Open eosplane opened 4 years ago
This issue is always there in my configuration with OCP 4.5 and PowerVC 1.4.4.2.
In the pod Powervc-csi-plugin dirver, with an oc logs
we can see that the command /usr/sbin/mkfs.ext4 /dev/sdd -F
is failed.
When I run it manually in the concerned worker node it goes ok.
Is something can be done on this one ? is there a bypass ?
@gautpras Any thoughts on this? ^^^
Additionnal information:
By using filesystem type xfs
we've got the same kind of error.
oc logs ibm-powervc-csi-plugin-pfqxt ibm-powervc-csi report:
2020/11/20 17:54:50 Running command /usr/bin/sudo [/usr/sbin/mkfs.xfs /dev/dm-2]
2020/11/20 17:54:50 Command output mkfs.xfs: /dev/dm-2 appears to contain an existing filesystem (xfs).
mkfs.xfs: Use the -f option to force overwrite.

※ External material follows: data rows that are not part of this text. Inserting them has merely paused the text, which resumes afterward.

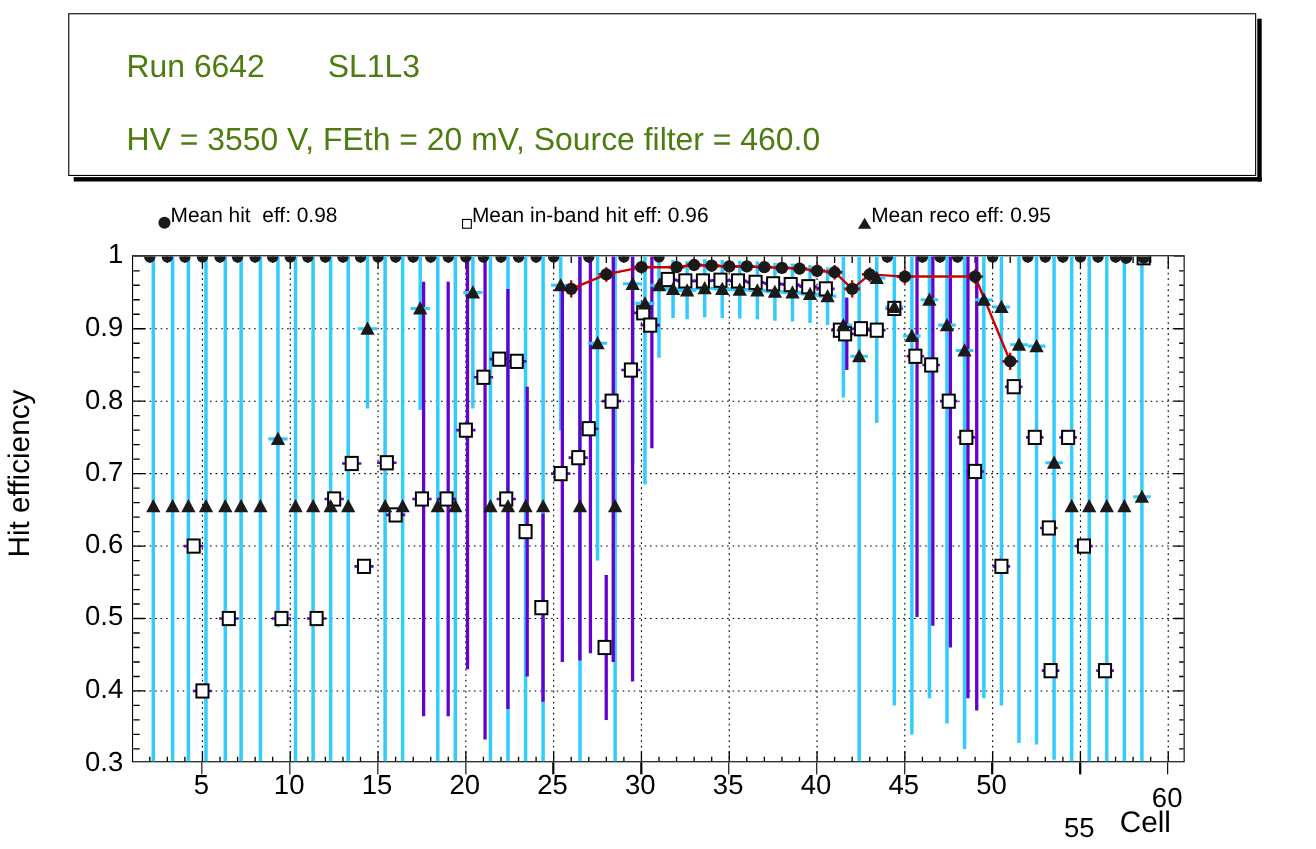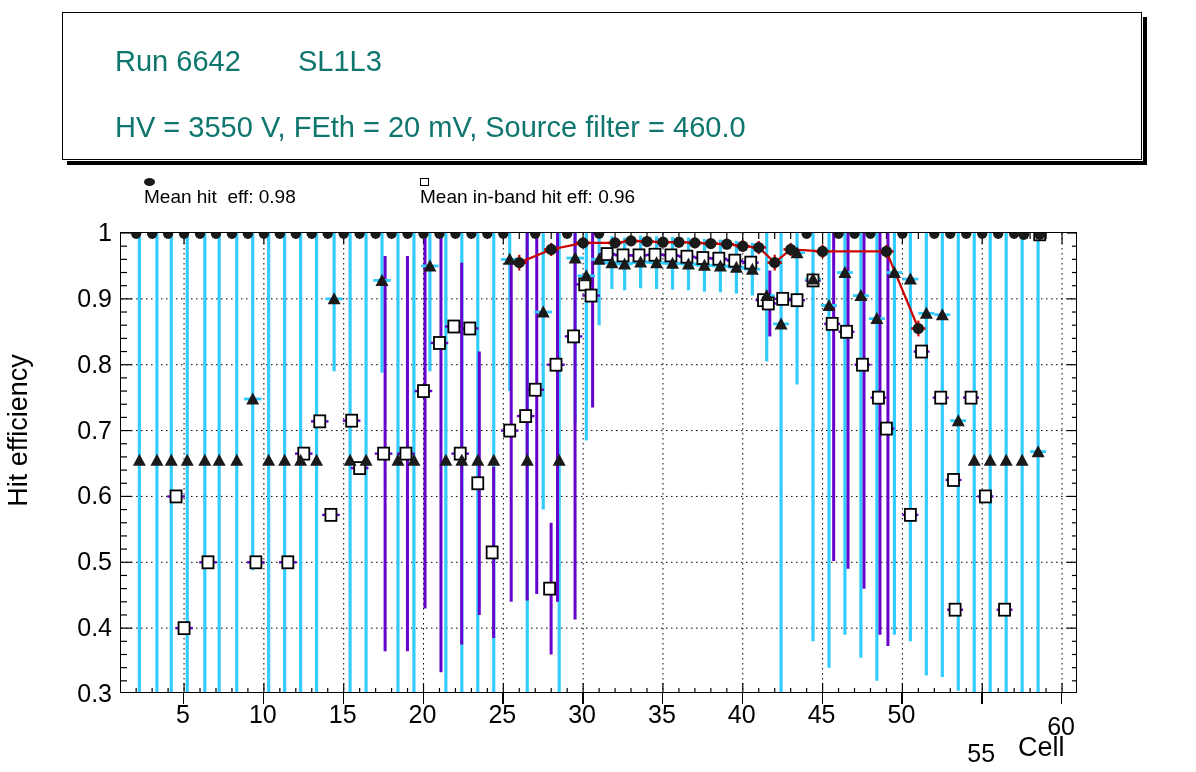"Run 6642" .title-line { color: #0f766e -> #4d7c0f }
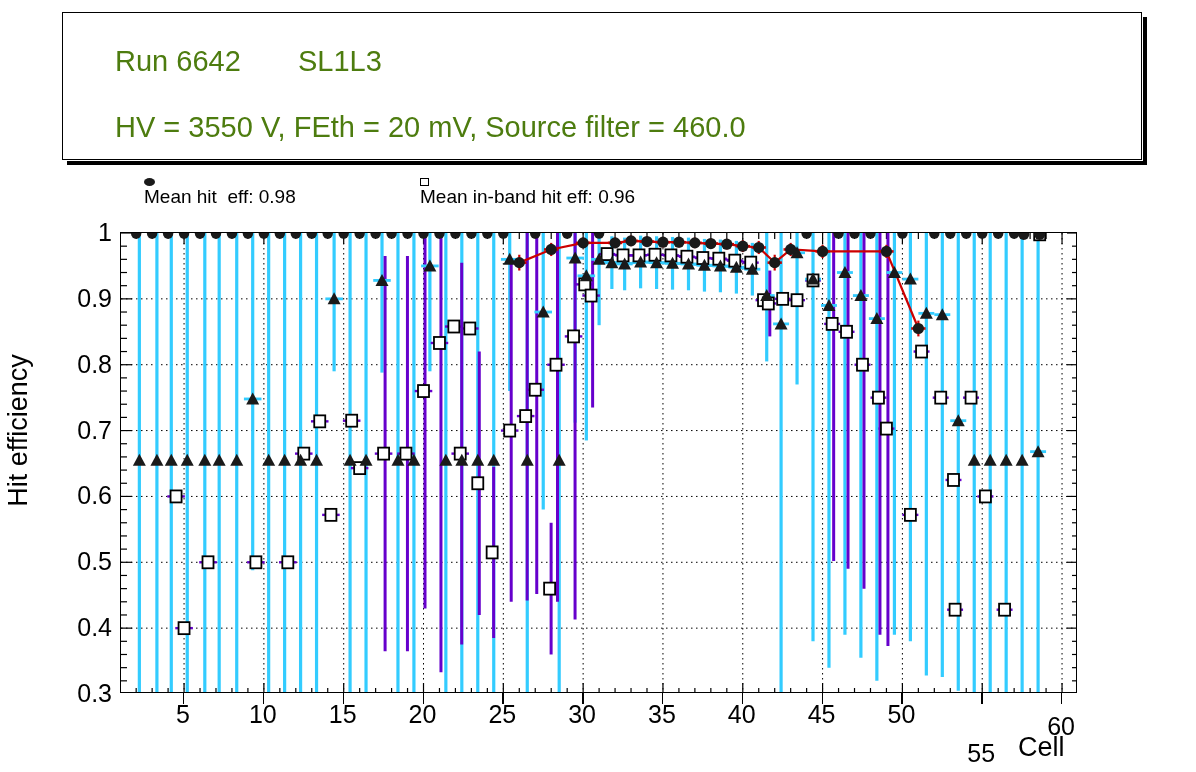"Mean hit eff: 0.98" .leg-entry { align-items: flex-start -> flex-end; flex-direction: column -> none }
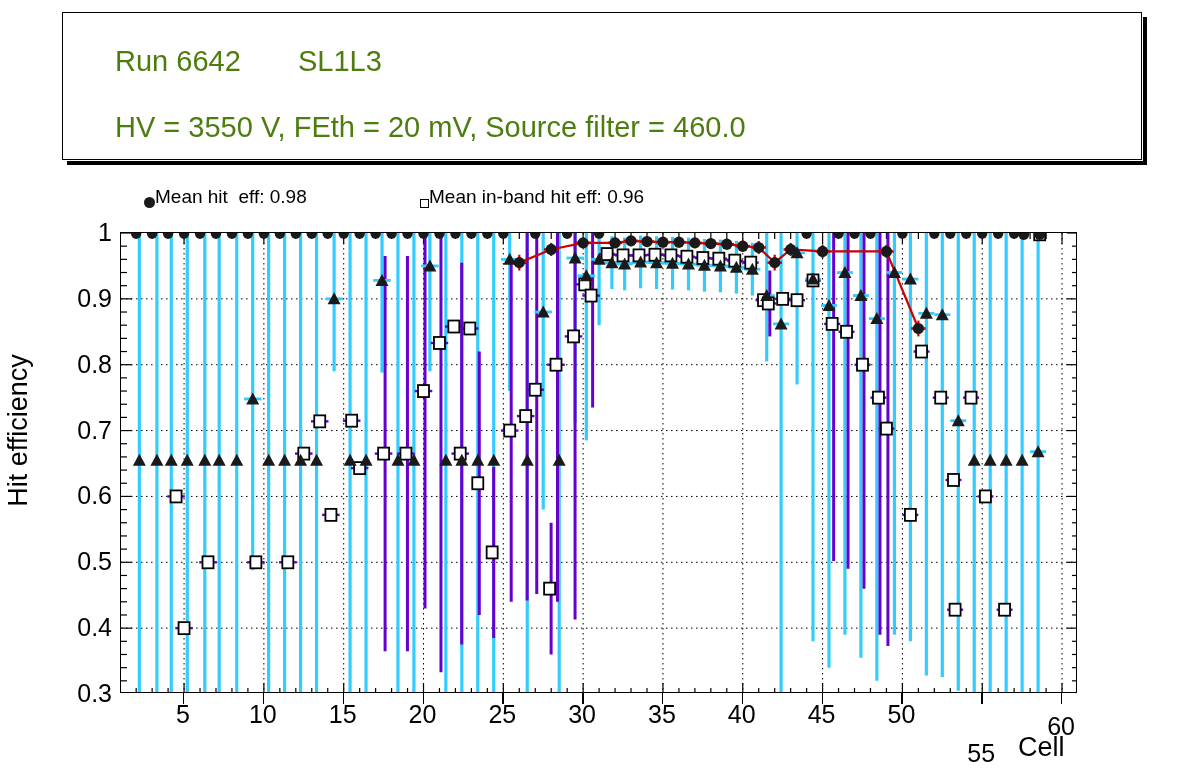"Mean reco eff: 0.95" div.leg-entry { html: none -> <div> <span></span> <span>Mean reco eff: 0.95</span> </div> }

We noticed that when we are in this situation, it is possible to use a bypass:
1-on the pvc/pv concerned, assign persistentVolumeReclaimPolicy
to Retain
2-then delete the pod requester of the pvc
3-reposition the persistentVolumeReclaimPolicy
to Delete
4-in some cases, the pod automatically continue to run with a new pv
@patpot44
1) Can you please check if the template file is of latest version. Ref: https://github.com/IBM/power-openstack-k8s-volume-driver/blob/master/template/ibm-powervc-csi-driver-template.yaml We had seen a similar issue few months back and had added some changes to the template file.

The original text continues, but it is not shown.